**** Entries supplied

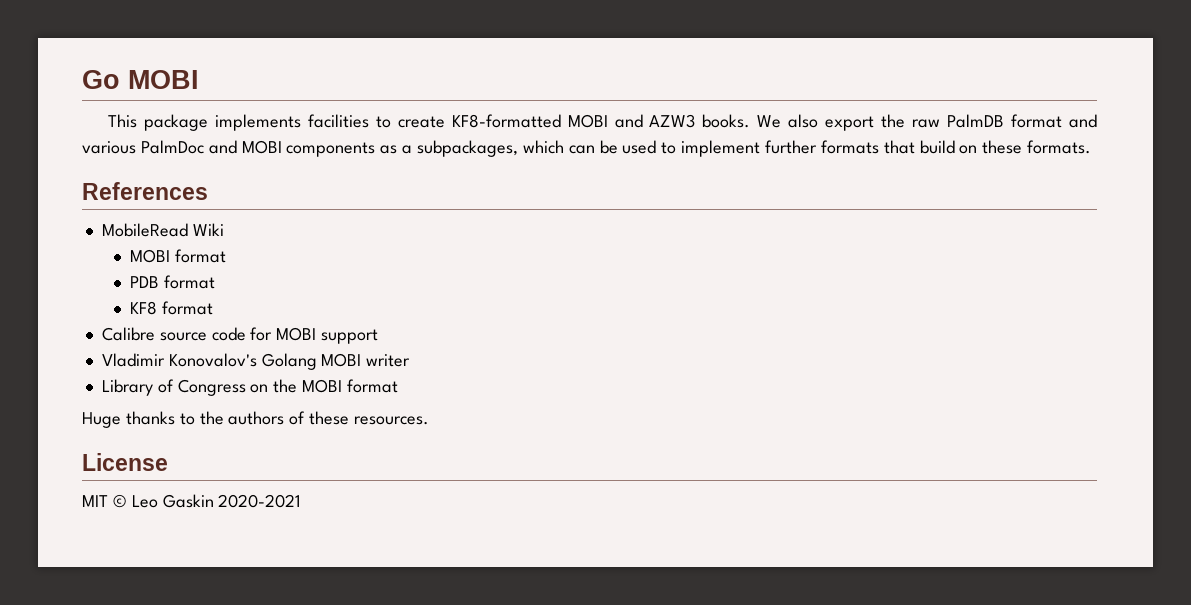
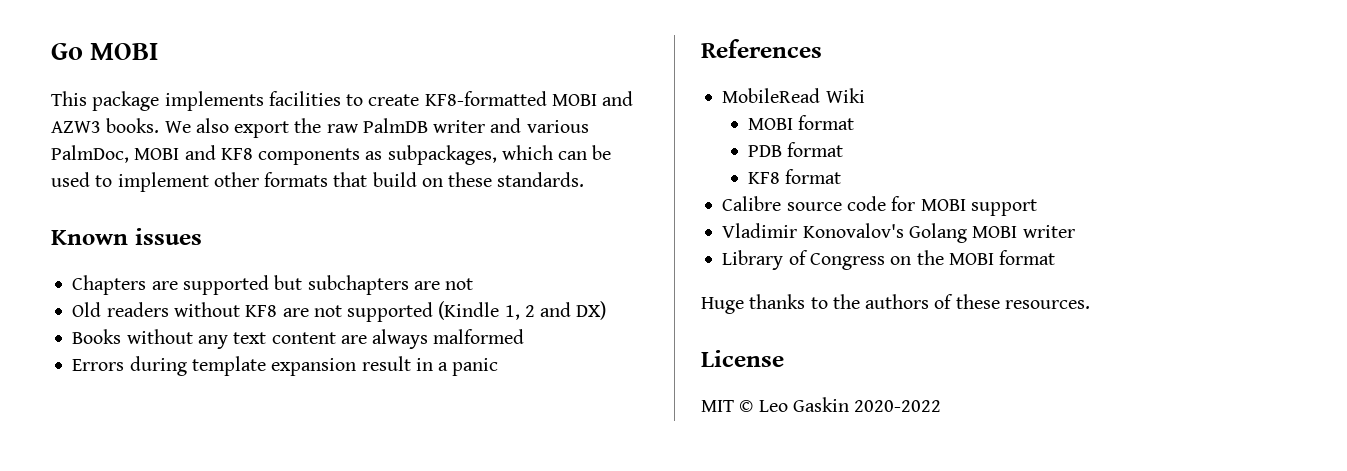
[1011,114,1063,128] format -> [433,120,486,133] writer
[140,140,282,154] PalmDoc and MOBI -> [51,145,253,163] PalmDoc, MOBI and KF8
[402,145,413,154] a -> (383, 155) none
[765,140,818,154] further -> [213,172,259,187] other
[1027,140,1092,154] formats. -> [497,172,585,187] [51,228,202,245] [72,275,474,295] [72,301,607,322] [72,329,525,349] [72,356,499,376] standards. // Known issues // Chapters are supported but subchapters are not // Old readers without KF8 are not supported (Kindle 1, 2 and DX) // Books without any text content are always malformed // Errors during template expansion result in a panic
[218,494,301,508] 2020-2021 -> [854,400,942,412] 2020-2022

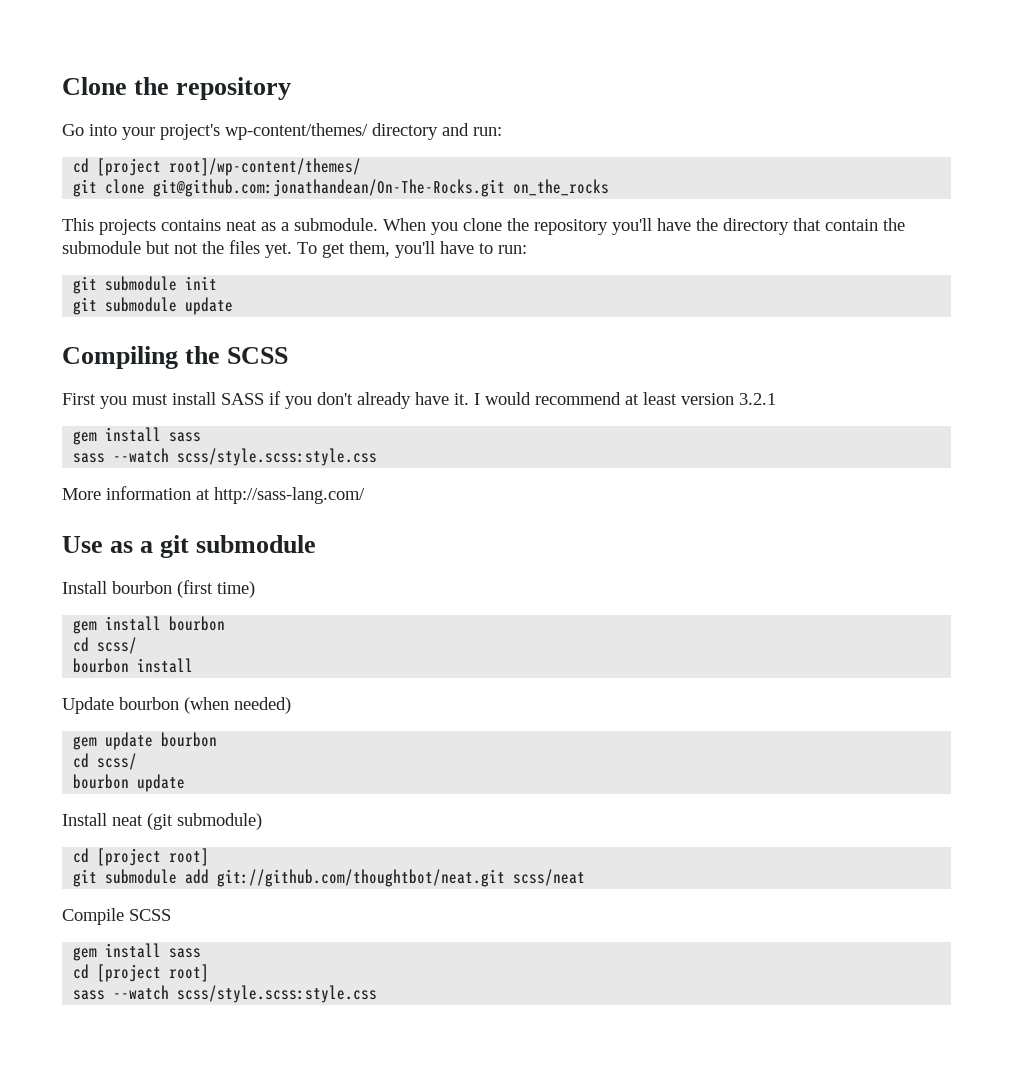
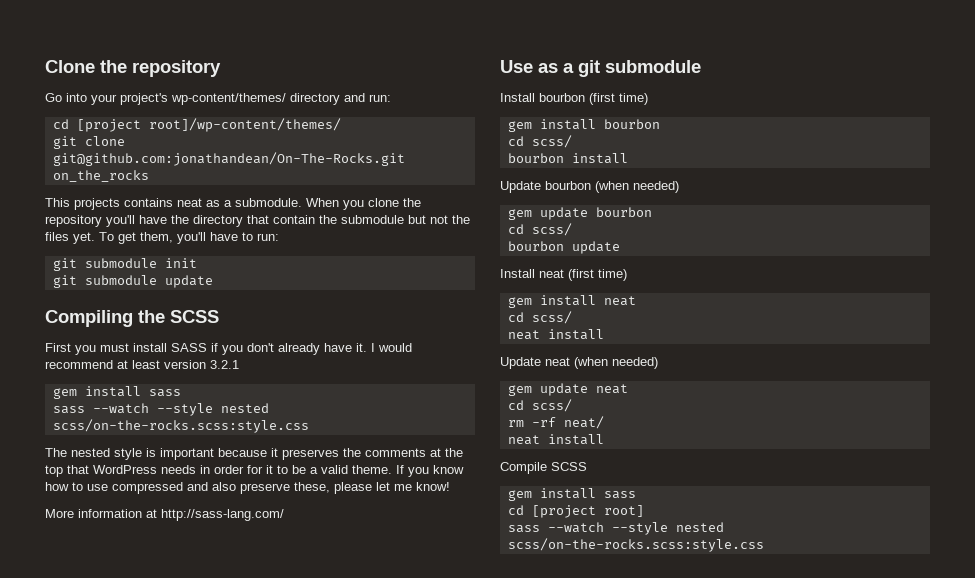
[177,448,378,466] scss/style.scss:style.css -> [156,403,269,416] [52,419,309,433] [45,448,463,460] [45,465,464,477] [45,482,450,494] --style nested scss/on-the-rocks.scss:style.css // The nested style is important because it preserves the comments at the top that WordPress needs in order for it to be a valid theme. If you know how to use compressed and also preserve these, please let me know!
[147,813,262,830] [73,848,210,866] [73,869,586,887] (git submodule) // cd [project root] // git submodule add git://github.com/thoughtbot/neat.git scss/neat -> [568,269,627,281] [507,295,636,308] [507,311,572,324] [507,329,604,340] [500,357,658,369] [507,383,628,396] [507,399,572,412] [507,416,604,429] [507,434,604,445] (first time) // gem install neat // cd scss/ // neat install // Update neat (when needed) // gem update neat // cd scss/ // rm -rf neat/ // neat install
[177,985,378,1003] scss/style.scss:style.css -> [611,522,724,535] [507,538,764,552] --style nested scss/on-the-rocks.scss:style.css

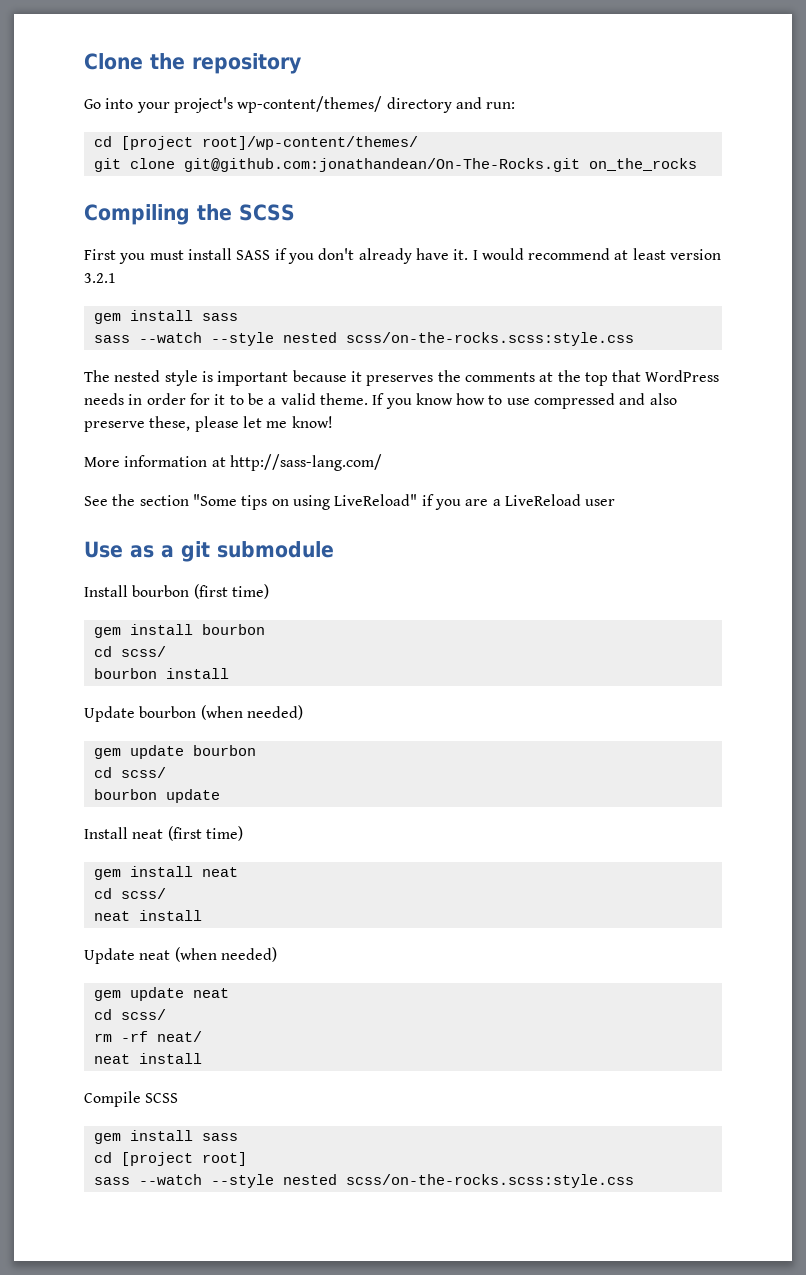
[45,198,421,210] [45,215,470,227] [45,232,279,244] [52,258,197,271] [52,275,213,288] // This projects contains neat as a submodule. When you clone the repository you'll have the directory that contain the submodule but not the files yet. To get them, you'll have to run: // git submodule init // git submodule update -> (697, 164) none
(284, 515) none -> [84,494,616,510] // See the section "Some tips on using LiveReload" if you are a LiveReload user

********

> Action item:
When you transcribe the entries above, begin at their first line, end with the line containing "[765,140,818,154] further ->", and copy each line exactly without any picture.

> Finished task:
[1011,114,1063,128] format -> [433,120,486,133] writer
[140,140,282,154] PalmDoc and MOBI -> [51,145,253,163] PalmDoc, MOBI and KF8
[402,145,413,154] a -> (383, 155) none
[765,140,818,154] further -> [213,172,259,187] other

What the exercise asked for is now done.